Search the data below for the word "none" and report how many lines contain it. Nothing but the number is needed.

═══ Data extract ═══

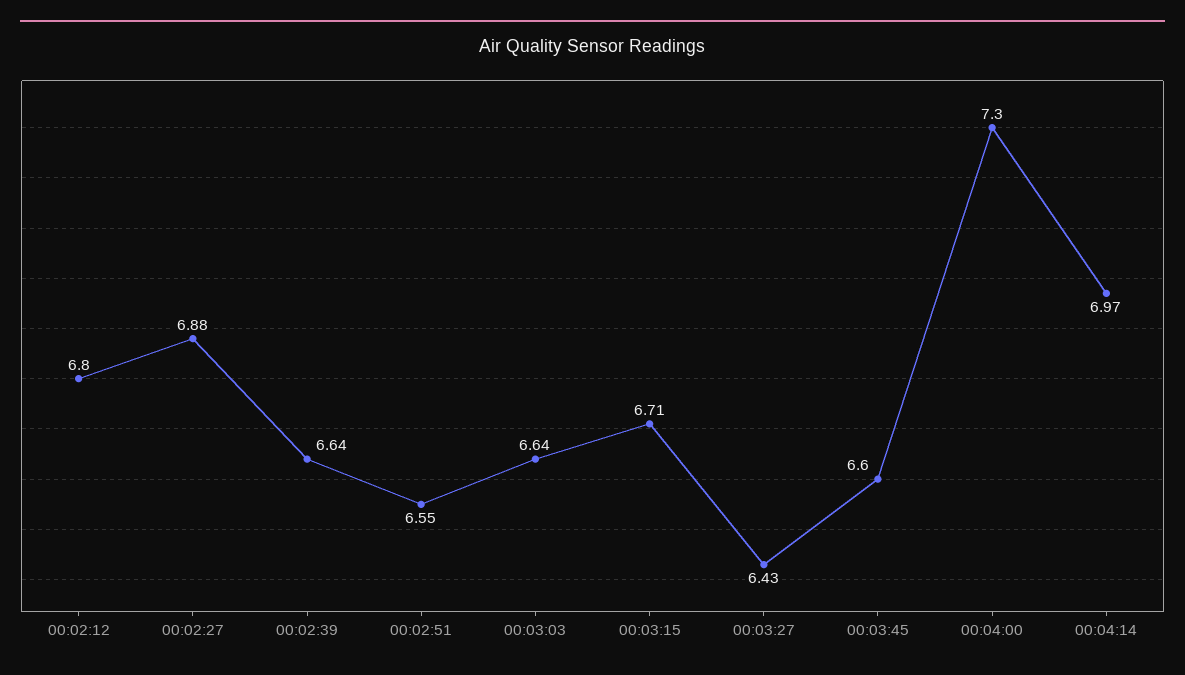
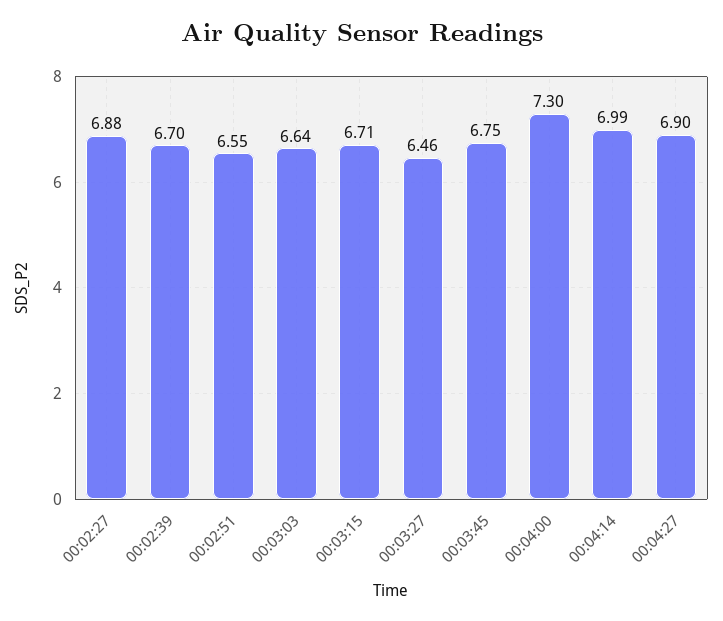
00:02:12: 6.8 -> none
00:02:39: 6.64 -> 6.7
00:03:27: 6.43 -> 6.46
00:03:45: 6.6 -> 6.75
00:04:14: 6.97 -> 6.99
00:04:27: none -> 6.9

═══
═══ Data extract ═══

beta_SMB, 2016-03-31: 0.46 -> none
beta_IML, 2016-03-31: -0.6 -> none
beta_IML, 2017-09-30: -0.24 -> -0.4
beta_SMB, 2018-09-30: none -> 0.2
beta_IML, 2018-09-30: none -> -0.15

═══
═══ Data extract ═══

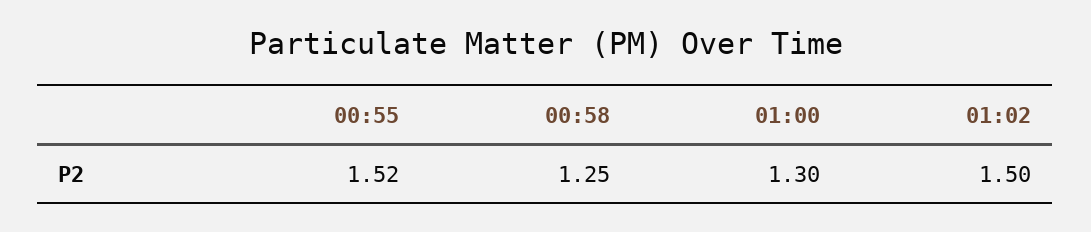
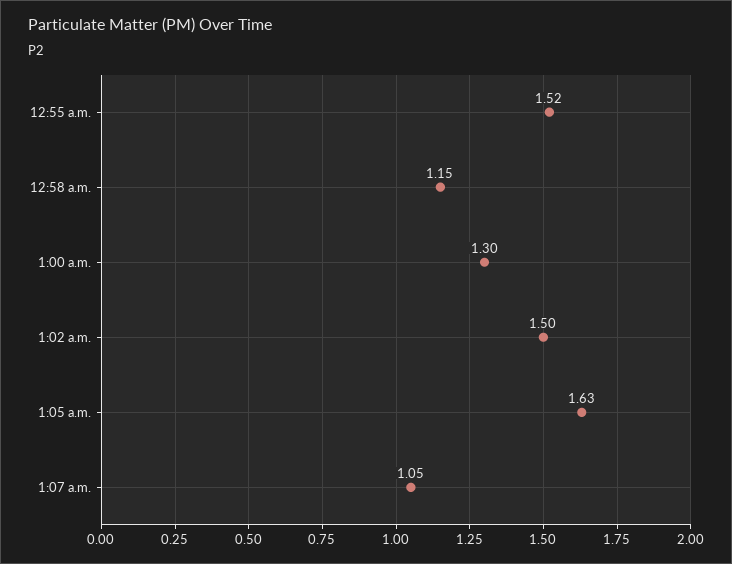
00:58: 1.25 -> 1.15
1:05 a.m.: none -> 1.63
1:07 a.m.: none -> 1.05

═══

■ **Answer below**
8